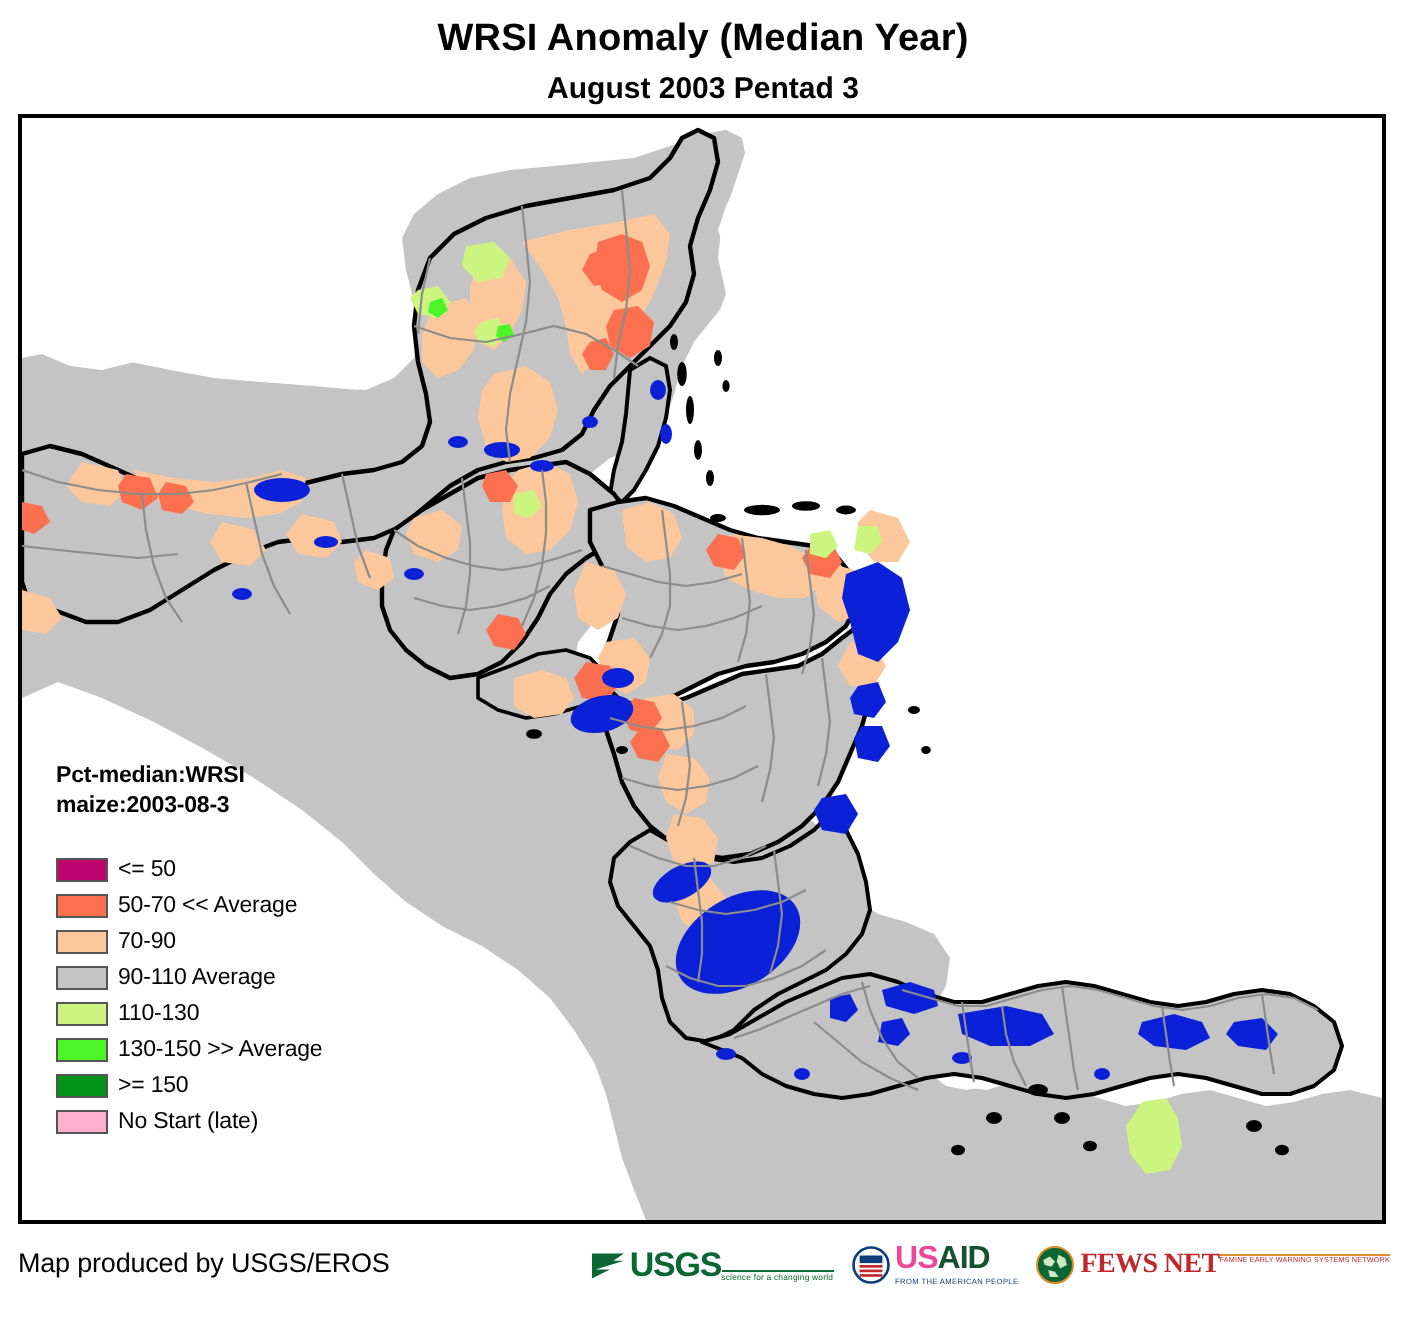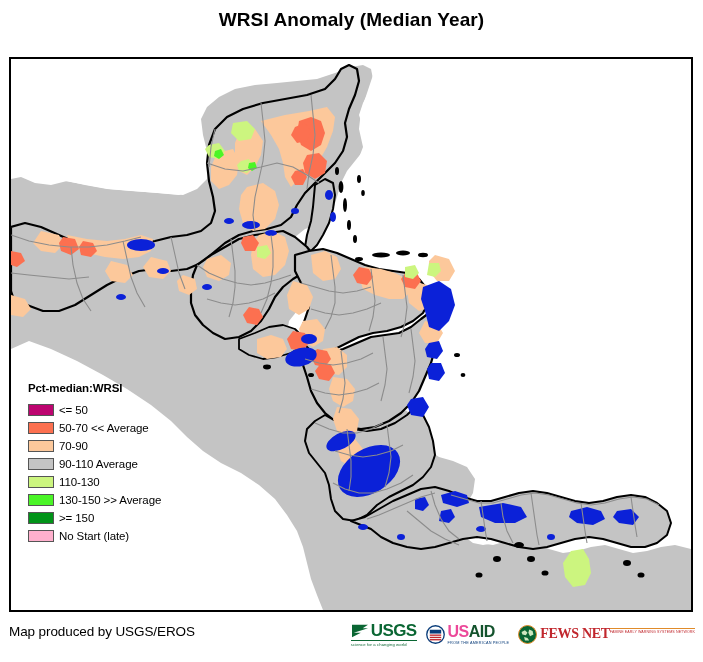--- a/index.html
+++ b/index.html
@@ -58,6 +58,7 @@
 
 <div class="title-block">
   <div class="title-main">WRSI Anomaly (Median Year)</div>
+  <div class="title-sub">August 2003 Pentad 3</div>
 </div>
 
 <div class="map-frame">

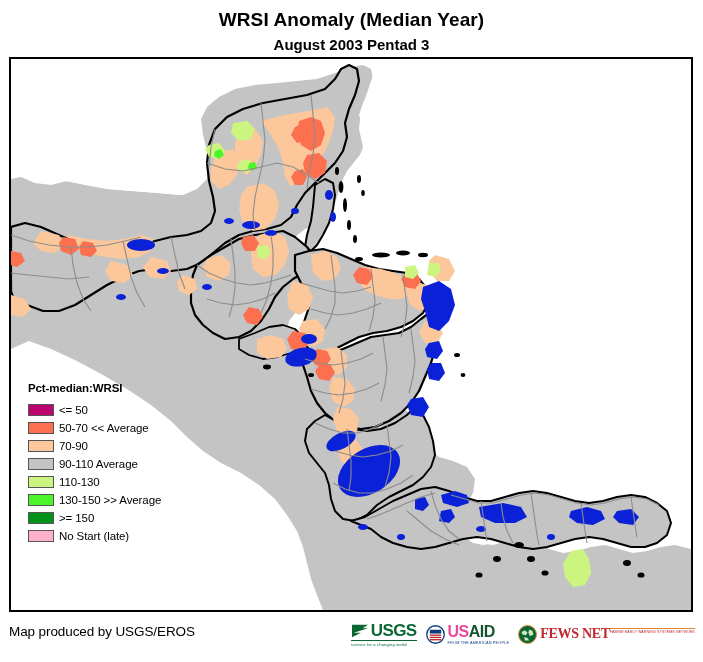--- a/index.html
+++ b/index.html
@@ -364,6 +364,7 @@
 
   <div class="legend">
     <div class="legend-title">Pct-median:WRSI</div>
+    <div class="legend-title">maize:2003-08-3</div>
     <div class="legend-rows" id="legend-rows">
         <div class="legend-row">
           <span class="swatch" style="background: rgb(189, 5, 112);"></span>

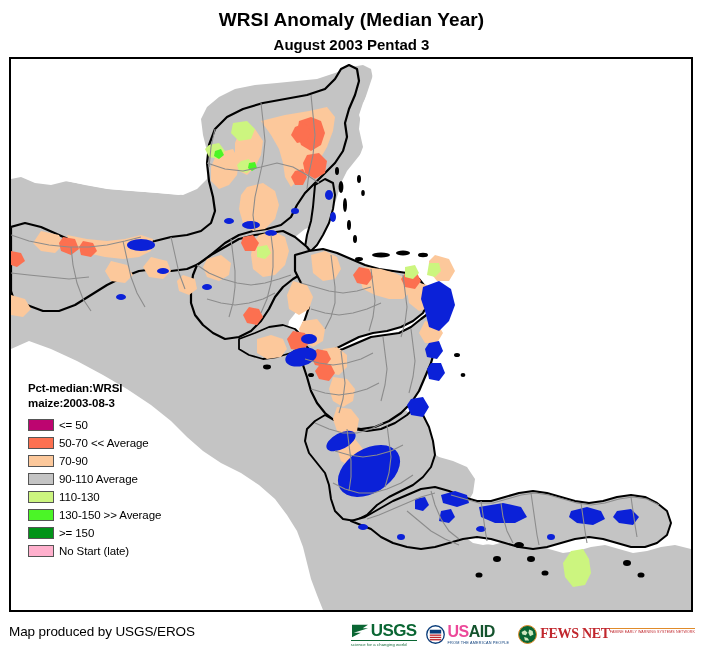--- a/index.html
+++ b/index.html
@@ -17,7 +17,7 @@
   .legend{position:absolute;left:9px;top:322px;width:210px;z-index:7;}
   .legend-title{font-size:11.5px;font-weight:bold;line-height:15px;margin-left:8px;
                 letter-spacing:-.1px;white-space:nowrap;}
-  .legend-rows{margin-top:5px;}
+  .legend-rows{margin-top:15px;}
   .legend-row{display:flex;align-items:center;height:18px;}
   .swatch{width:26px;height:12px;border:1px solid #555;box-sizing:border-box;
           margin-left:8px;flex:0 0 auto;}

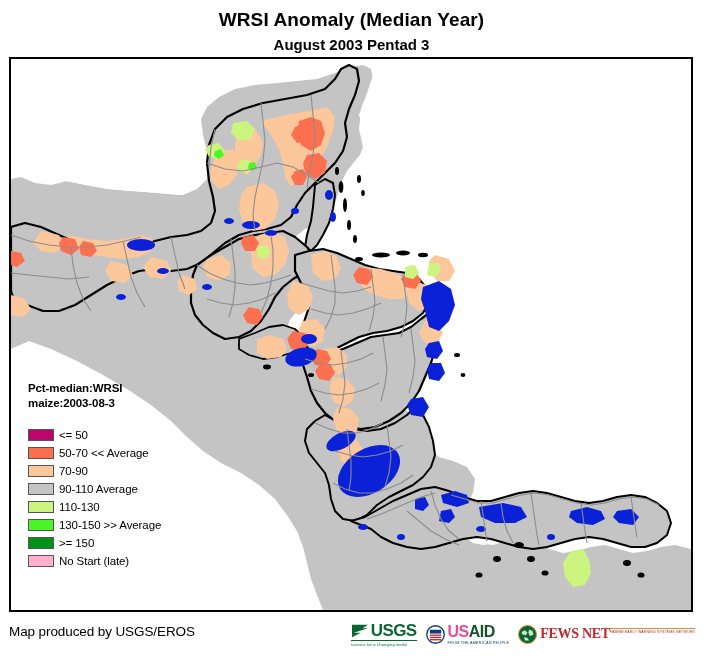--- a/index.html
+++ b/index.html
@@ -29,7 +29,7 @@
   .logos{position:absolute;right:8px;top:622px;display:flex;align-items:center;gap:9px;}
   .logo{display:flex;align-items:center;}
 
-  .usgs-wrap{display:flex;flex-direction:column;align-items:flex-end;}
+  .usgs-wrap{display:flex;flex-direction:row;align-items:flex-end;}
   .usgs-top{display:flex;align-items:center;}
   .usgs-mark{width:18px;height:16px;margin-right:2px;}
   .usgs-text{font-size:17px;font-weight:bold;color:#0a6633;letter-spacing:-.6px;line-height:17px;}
# # # # # # #
Repeat the data verbatim, excluding all pictures.

Written reply >>
--- a/index.html
+++ b/index.html
@@ -58,6 +58,7 @@
 
 <div class="title-block">
   <div class="title-main">WRSI Anomaly (Median Year)</div>
+  <div class="title-sub">August 2003 Pentad 3</div>
 </div>
 
 <div class="map-frame">

--- a/index.html
+++ b/index.html
@@ -364,6 +364,7 @@
 
   <div class="legend">
     <div class="legend-title">Pct-median:WRSI</div>
+    <div class="legend-title">maize:2003-08-3</div>
     <div class="legend-rows" id="legend-rows">
         <div class="legend-row">
           <span class="swatch" style="background: rgb(189, 5, 112);"></span>

--- a/index.html
+++ b/index.html
@@ -17,7 +17,7 @@
   .legend{position:absolute;left:9px;top:322px;width:210px;z-index:7;}
   .legend-title{font-size:11.5px;font-weight:bold;line-height:15px;margin-left:8px;
                 letter-spacing:-.1px;white-space:nowrap;}
-  .legend-rows{margin-top:5px;}
+  .legend-rows{margin-top:15px;}
   .legend-row{display:flex;align-items:center;height:18px;}
   .swatch{width:26px;height:12px;border:1px solid #555;box-sizing:border-box;
           margin-left:8px;flex:0 0 auto;}

--- a/index.html
+++ b/index.html
@@ -29,7 +29,7 @@
   .logos{position:absolute;right:8px;top:622px;display:flex;align-items:center;gap:9px;}
   .logo{display:flex;align-items:center;}
 
-  .usgs-wrap{display:flex;flex-direction:column;align-items:flex-end;}
+  .usgs-wrap{display:flex;flex-direction:row;align-items:flex-end;}
   .usgs-top{display:flex;align-items:center;}
   .usgs-mark{width:18px;height:16px;margin-right:2px;}
   .usgs-text{font-size:17px;font-weight:bold;color:#0a6633;letter-spacing:-.6px;line-height:17px;}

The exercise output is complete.